A HISTÓRIA: Uma família coreana no desemprego começa a ter um interesse peculiar por uma outra, esta com um estilo de vida cheio de glamour – até que todos se envolvem num acontecimento absolutamente inesperado.


Se vamos encarar este “Parasitas” como a enésima lengalenga da guerra entre classes, então, segundo a sagrada sabedoria popular, mais vale tirar o “cavalinho da chuva”.

Esta menção de aguaceiro não é de todo fruto do acaso: com esta obra de Bong Joong-Ho é a "água vai e água vem" a encarregar-se de “limpar” da vista dos mais afortunados os “insetos humanos” que se empoleiram para “parasitar” as suas tão cobiçadas vidas. Uma "higienização" que leva a um isolamento das classes de topo.

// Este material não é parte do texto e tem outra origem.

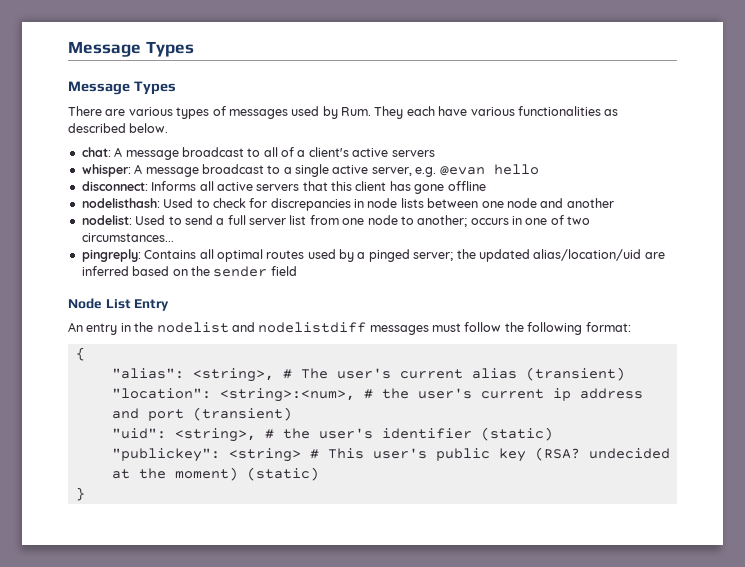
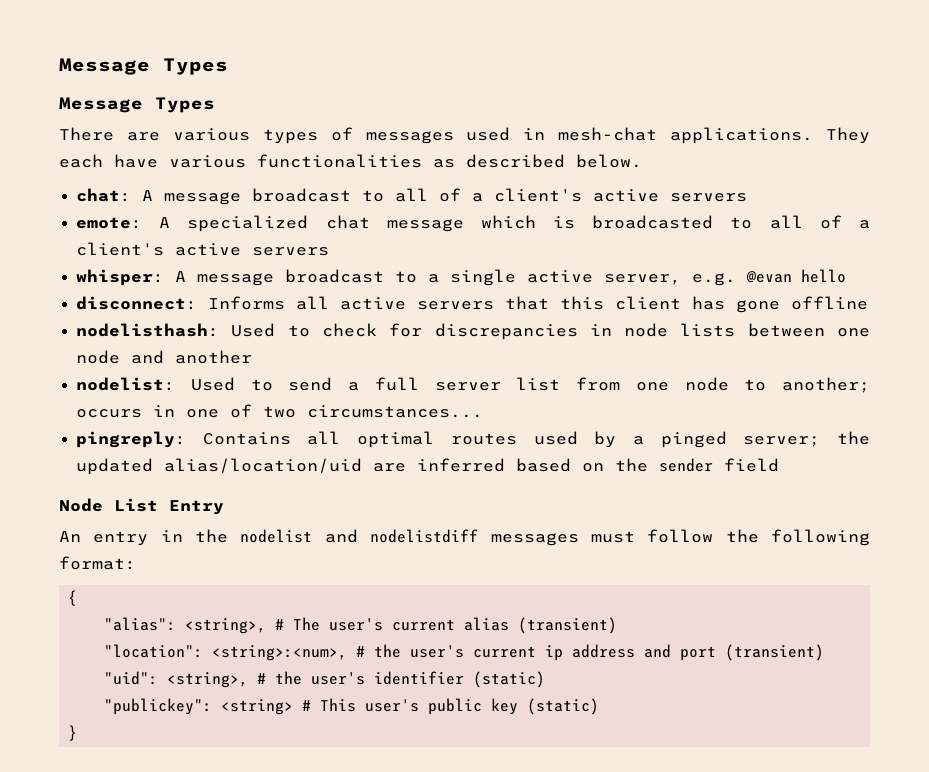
- There are various types of messages used by Rum. They each have various functionalities as described below.
+ There are various types of messages used in mesh-chat applications. They each have various functionalities as described below.
+ emote: A specialized chat message which is broadcasted to all of a client's active servers
- "publickey": <string> # This user's public key (RSA? undecided at the moment) (static)
+ "publickey": <string> # This user's public key (static)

Em "Parasitas", somos encaminhados para uma família subsídio-dependente, os Kim, que sobrevivem através de esquemas e de puro oportunismo. Como todos os indivíduos deste grupo social, fantasiam com uma vida de luxos necessários e de segurança financeira futura. E é então que, quando a oportunidade lhes bate à porta, os Kim se infiltram no seio da família dos abonados Park e o que seria uma operação de subsistência com prazo incerto converte-se num manual de reviravoltas num mundo onde vale tudo.

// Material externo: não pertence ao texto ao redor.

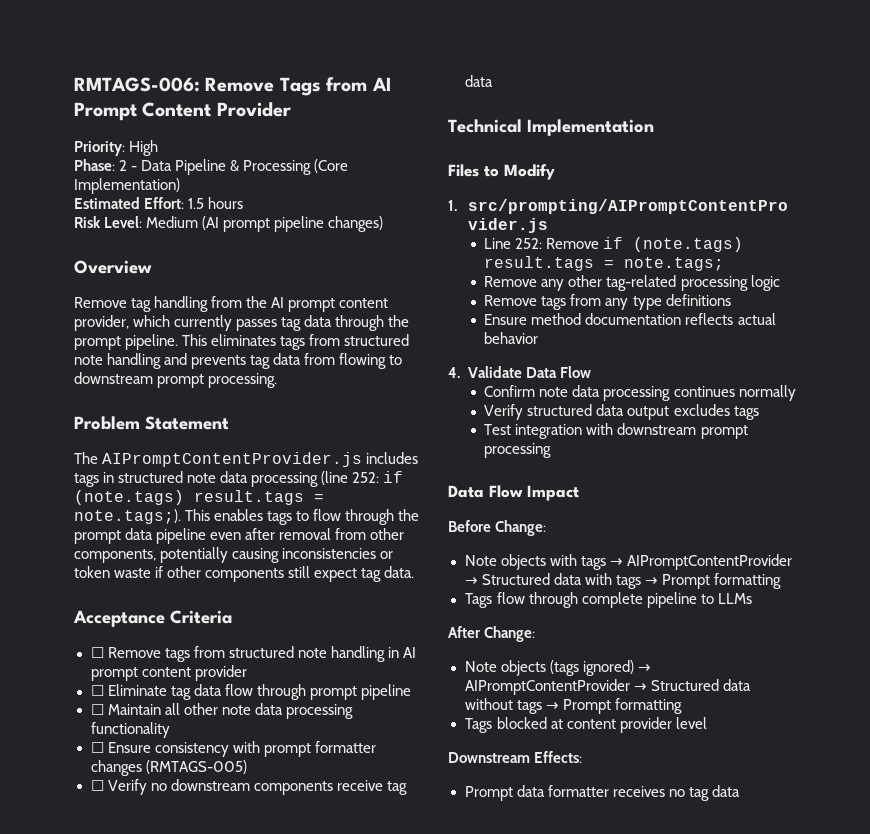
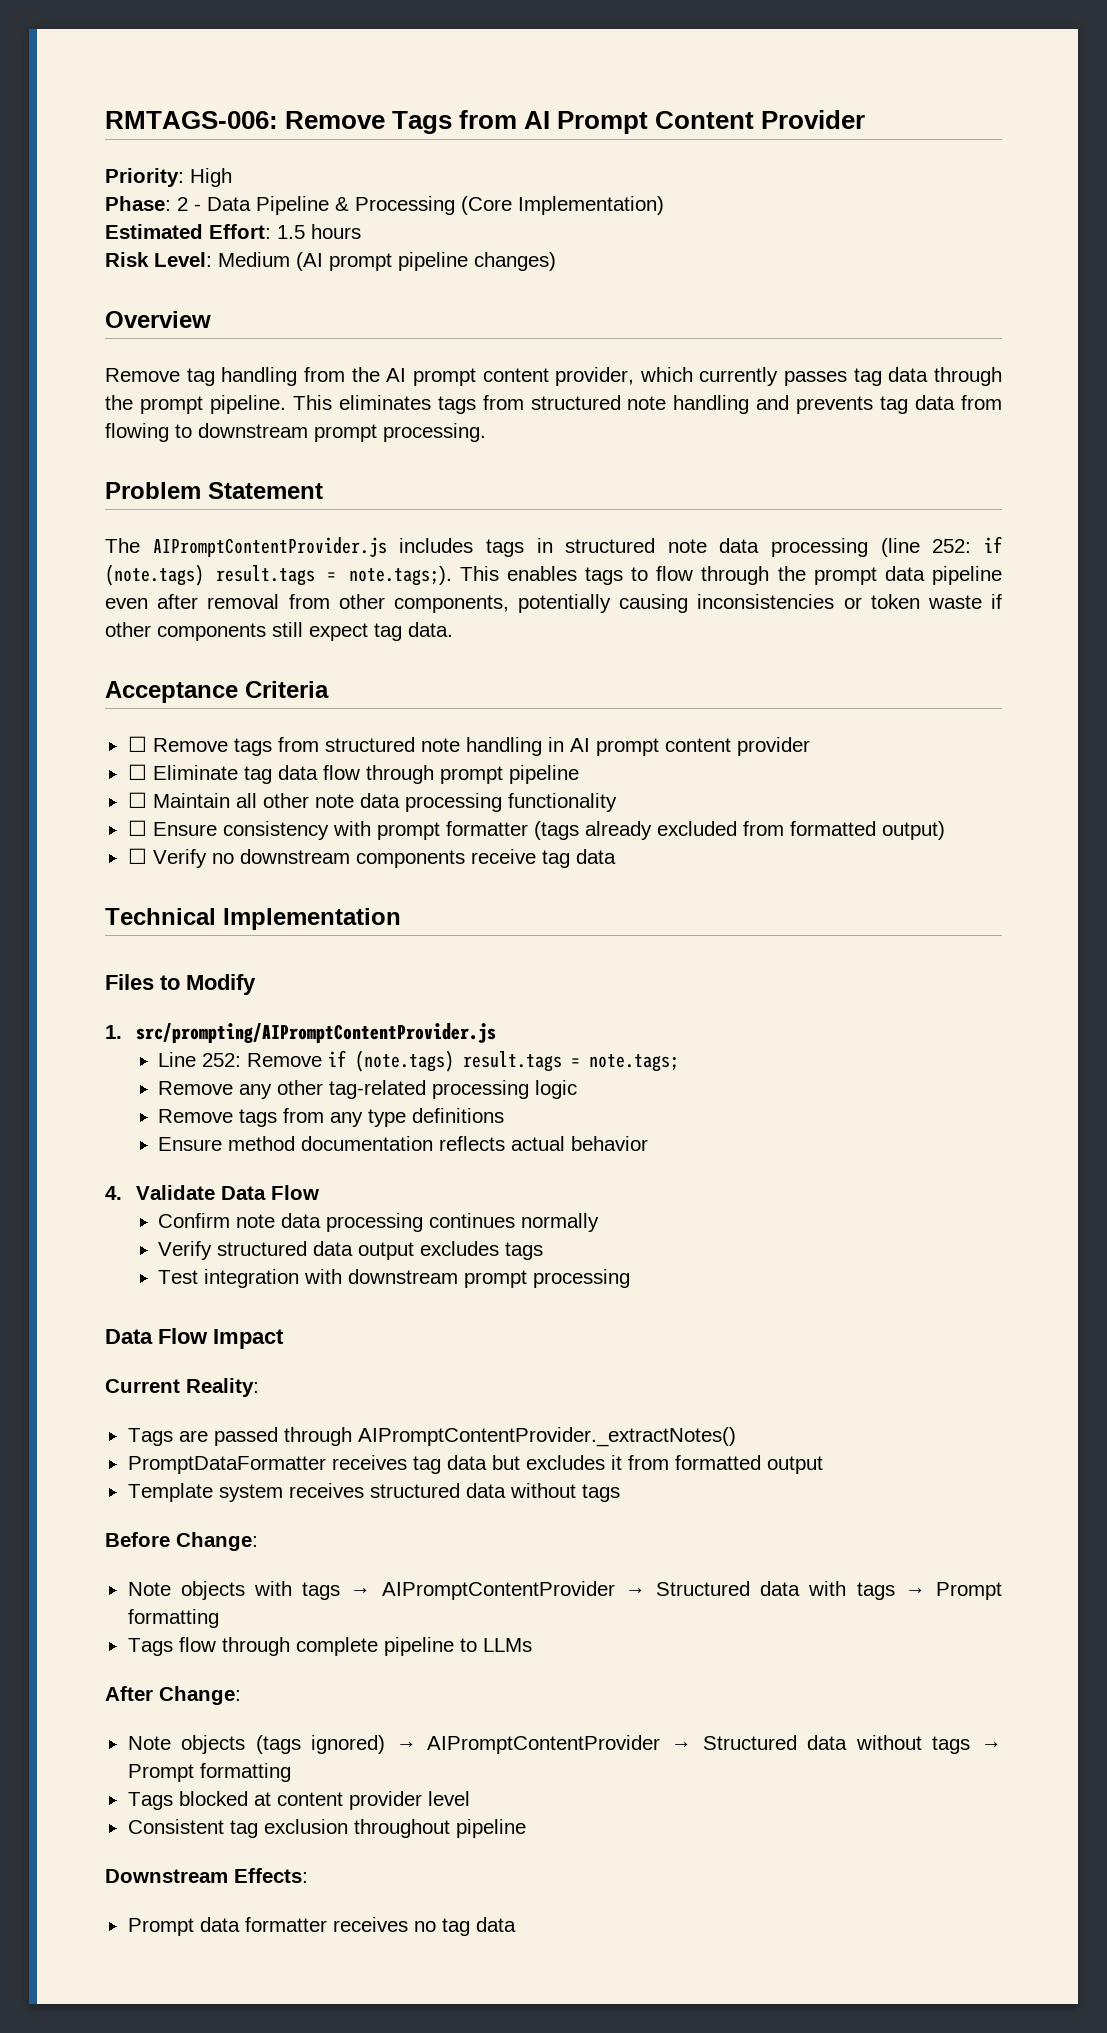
- ☐ Ensure consistency with prompt formatter changes (RMTAGS-005)
+ ☐ Ensure consistency with prompt formatter (tags already excluded from formatted output)
+ Current Reality:
+ Tags are passed through AIPromptContentProvider._extractNotes()
+ PromptDataFormatter receives tag data but excludes it from formatted output
+ Template system receives structured data without tags
+ Consistent tag exclusion throughout pipeline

Voltando ao ponto inicial do texto - o do confronto entre as diferentes classes - não é nada que Joon-Ho não tivesse já feito de forma quase "orwelliana" no distópico “Snowpiercer – O Expresso do Amanhã”. Só que, em “Parasitas”, tudo é corrido a símbolos.

O título é simbólico e quase analógico para com este embate social e os maneirismos e a ostentação da cultura ocidental por parte dos “ricos” aqui inseridos espelham uma ideia de uma classe alta formatada pelos parâmetros euro-americanos (quase como o desejo da burguesia pelo exotismo). O realizador desconstrói e reconstrói vezes sem conta, sem nunca seguir tratados de sociologia.

“Parasitas” é cinema astuto pontuado pelos códigos do mais entusiástico “storytelling” (a capacidade de contar uma história e por sua vez torná-la percetível a todo os olhares) que o cinema sul-coreano nos ofereceu desde o início deste século, como resposta à deterioração narrativa do sistema de Hollywood.

Bong Joon-Ho fez parte dessa vaga, ao lado de nomes como Chan-wook Park (“Oldboy – Velho Amigo”) e Kim Jee-woon (“História das Duas Irmãs”), que colocaram a Coreia do Sul no mapa do espetáculo cinematográfico (e obviamente encheram Hollywood com “novas ideias”). Contudo, tentou separar-se da vaga, instalando-se como um homem de mil ofícios e de mil produções (a colaboração com a Netflix que gerou o conto moral vegetariano “Okja”, é um dos exemplos dessa versatilidade).

De regresso ao seu território natural, o realizador demonstra a sua determinação em dissecar o seu tema-base – a classe social do ponto de vista de um eterno contador de histórias. Nada de novo, é certo, mas “Parasitas” remexe em diferentes tons, apresentando-se como uma salada russa fresca. A sensação de novidade é aquela que obtemos perante esta mistela de ritmos e sabores. "Parasitas" é o poder da arte de contar uma história de Joon-ho e por isso estamos mais do que agradecidos.

"Parasitas": nos cinemas a 26 de setembro.